PA28γ affect mitochondrial functions in vivo.

(A) Representative images of H&E staining and IHC staining of C1qbp of tongue sections from mice (n=3). (B) Quantification of the sectional area in tumors from the Pa28γ-overexpressing and control groups (n=3; the data are presented as the means ± SDs of 3 samples; *P<0.05). (C) Comparison of the immunoreactive scores (IRSs) of C1qbp antibody staining in the Pa28γ-overexpressing and control groups (n=3, the data are presented as the means ± SDs; *P<0.05). (D, E) Quantification of ATP production and ROS levels in tumors from the Pa28γ-overexpressing and control groups (n=3; the data are presented as the means ± SDs of 3 samples; *P<0.05, ***P<0.001, ****P<0.0001). (F) Images of the tumors in different groups at the endpoint (n=6). (G-J) The volume, weight, ATP and ROS of tumors in different groups at the endpoint (n=6; the data are presented as the means ± SDs of 3 independent experiments; *P<0.05, **P<0.01, ***P<0.001, ****P<0.0001). (K) Western blot analysis of tumors in different groups.

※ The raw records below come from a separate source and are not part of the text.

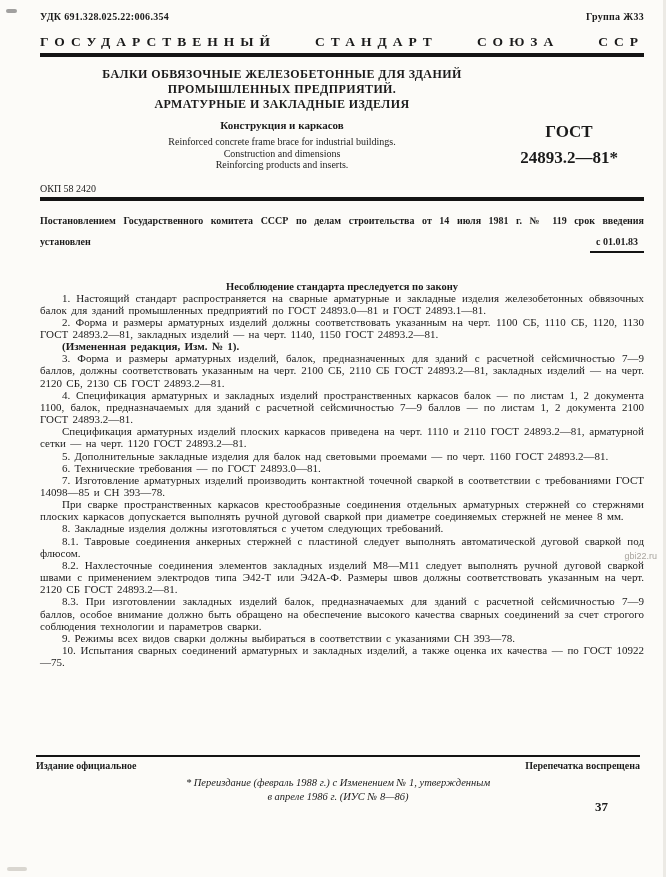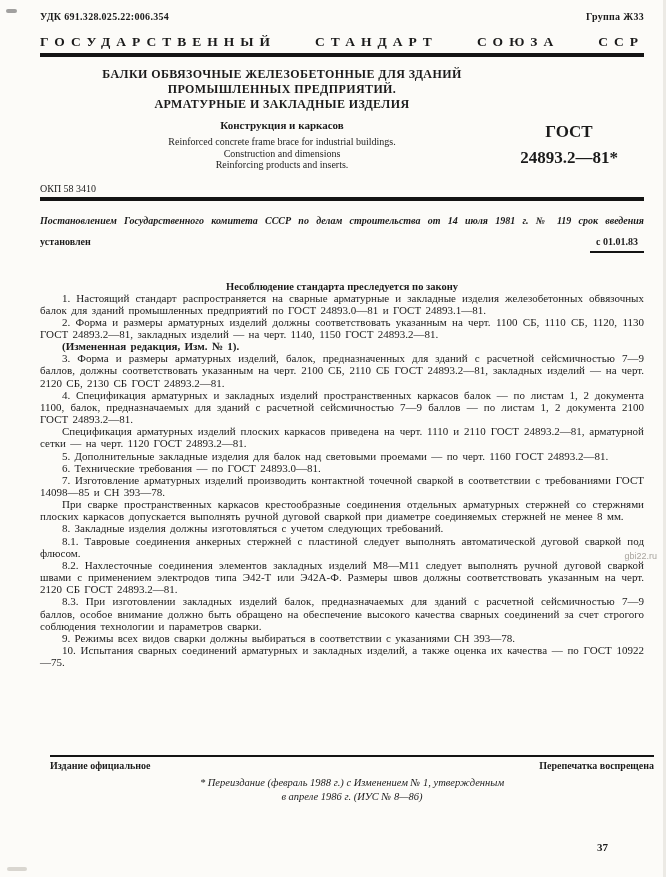--- a/index.html
+++ b/index.html
@@ -103,7 +103,7 @@
       </div>
     </div>
 
-    <div class="okp">ОКП 58 3410</div>
+    <div class="okp">ОКП 58 2420</div>
     <div class="rule-thick"></div>
 
     <div class="decree">

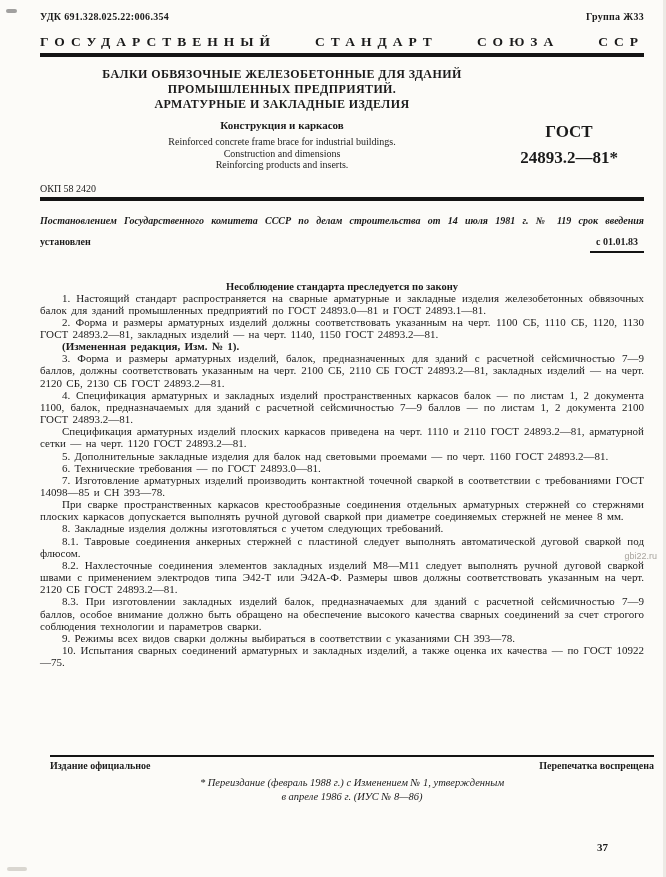--- a/index.html
+++ b/index.html
@@ -31,7 +31,7 @@
 
   
   .decree { margin-top:13px; font-size:10px; font-weight:bold; line-height:14px; }
-  .decree-l1 { text-align:justify; text-align-last:justify;font-style:italic; }
+  .decree-l1 { text-align:justify; text-align-last:justify; }
   .decree-l2 { display:flex; justify-content:space-between; margin-top:7px; }
   .decree-date { border-bottom:2px solid #141414; padding:0 6px 2px 6px; }
   .law { text-align:center; font-size:10.5px; font-weight:bold; margin-top:28px; }

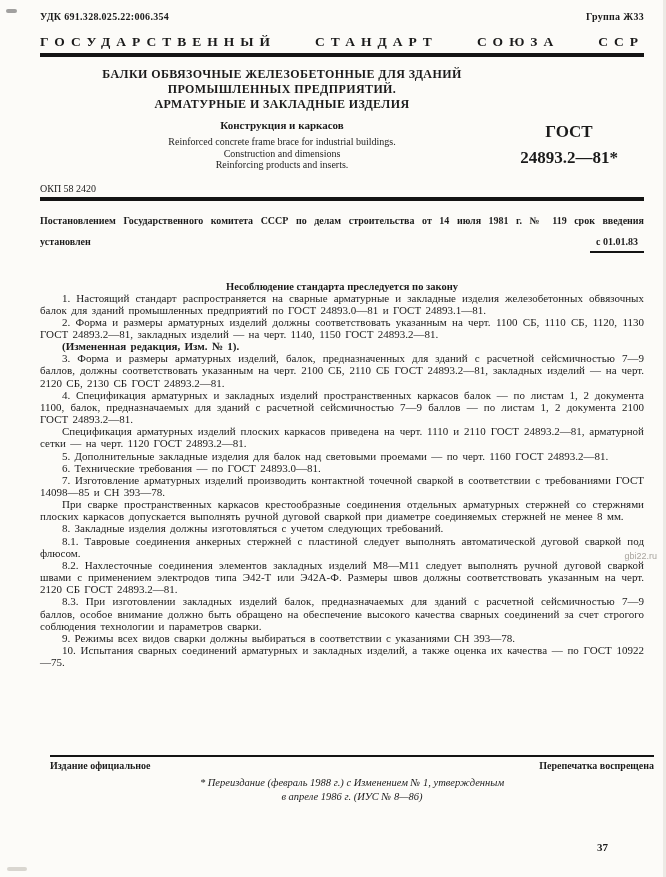--- a/index.html
+++ b/index.html
@@ -42,7 +42,7 @@
   .body p.bold { font-weight:bold; }
 
   
-  .footer { position:absolute; left:36px; top:755px; width:604px;margin-left:14px; }
+  .footer { position:absolute; left:36px; top:755px; width:604px; }
   .footer-rule { height:2px; background:#141414; }
   .footer-row { display:flex; justify-content:space-between;
                 font-size:10px; font-weight:bold; margin-top:3px; }

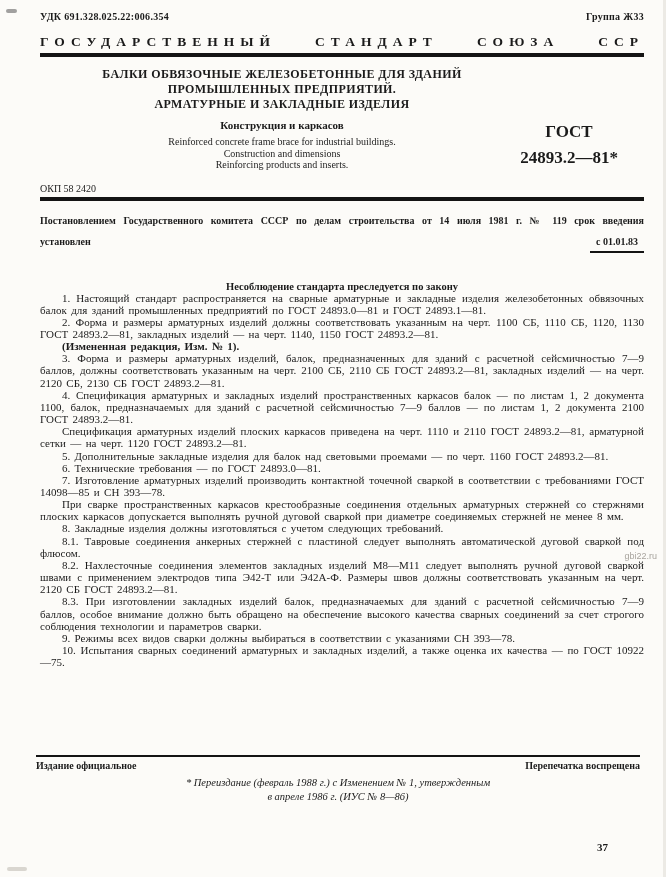--- a/index.html
+++ b/index.html
@@ -48,8 +48,8 @@
                 font-size:10px; font-weight:bold; margin-top:3px; }
   .footnote { text-align:center; font-style:italic; font-size:10.5px;
               line-height:13.5px; margin-top:5px; }
-  .page-num { position:absolute; right:58px; top:841px;
-              font-size:11px; font-weight:bold; }
+  .page-num { position:absolute; right:58px; top:799px;
+              font-size:13px; font-weight:bold; }
 
   
   .watermark { position:absolute; right:9px; top:551px; font-size:9px;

PA28γ regulates mitochondrial OXPHOS and cellular biological behavior via C1QBP.

(A, B) Western blot analysis of PA28γ-overexpressing and control UM1 and 4MOSC2 cells. (C) Western blot analysis of PA28γ-overexpressing OSCC cells transfected with siNC or siC1QBP. (D) OCRs of C1QBP-silenced and control PA28γ-overexpressing UM1 and 4MOSC2 cells (the data are presented as the means ± SDs of 3 independent experiments). (E-H) Cell migration, invasion and proliferation in control, C1QBP-silenced, PA28γ-overexpressing and PA28γ-overexpressing + C1QBP-silenced UM1 cells (the data are presented as the means ± SDs of 3 independent experiments; *P<0.05, **P<0.01, ***P<0.001, ****P<0.0001).

The correlation between PA28γ and C1QBP in the carcinogenesis and development of OSCC.

(A) Representative IHC staining of PA28γ and C1QBP in normal (n=8), OPMD (n=13) and OSCC (n=45) samples. (B) Comparison of the immunoreactive scores (IRSs) of C1QBP between the normal, OPMD and OSCC groups (the data are presented as the means ± SDs; *P<0.05, **P<0.01, ****P<0.0001). (C) Spearman correlation analysis was used to test the correlation between PA28γ and C1QBP in normal, OPMD and OSCC tissues (P<0.0001, r=0.8227). (D) Representative IHC staining of PA28γ and C1QBP in nonmetastatic (n=27) and metastatic (n=18) OSCC patients. (E) Comparison of the IRSs of C1QBP in the nonmetastatic and metastatic OSCC groups (the data are presented as the means ± SDs; *P<0.05). (F) Spearman correlation analysis was used to test the correlation between PA28γ and C1QBP in OSCC tissues (P<0.0001, r=0.6977). (G) Kaplan–Meier analysis of the protein expression of C1QBP in our multicenter OSCC clinical cohort (n=295, P=0.0480). (H) Kaplan–Meier analysis of both low or high protein expression of C1QBP and PA28γ in our multicenter OSCC clinical cohort (n=295, P=0.0100). (I) Kaplan–Meier analysis of the protein expression of C1QBP in TCGA HNSC database (n=259, P=0.025). (J) Kaplan–Meier analysis of both low or high protein expression of C1QBP and PA28γ in TCGA HNSC database (n=259, P=0.033).

Molecular mechanism through which PA28γ interacts with C1QBP in the malignant progression of tumor.

PA28γ can interacts with and stabilize C1QBP, which can activate the expression and function of OPA1, MNF1, MFN2 and mitochondrial respiratory chain complex proteins, resulting in enhanced mitochondrial OXPHOS, mitochondrial fusion and malignant tumor progression.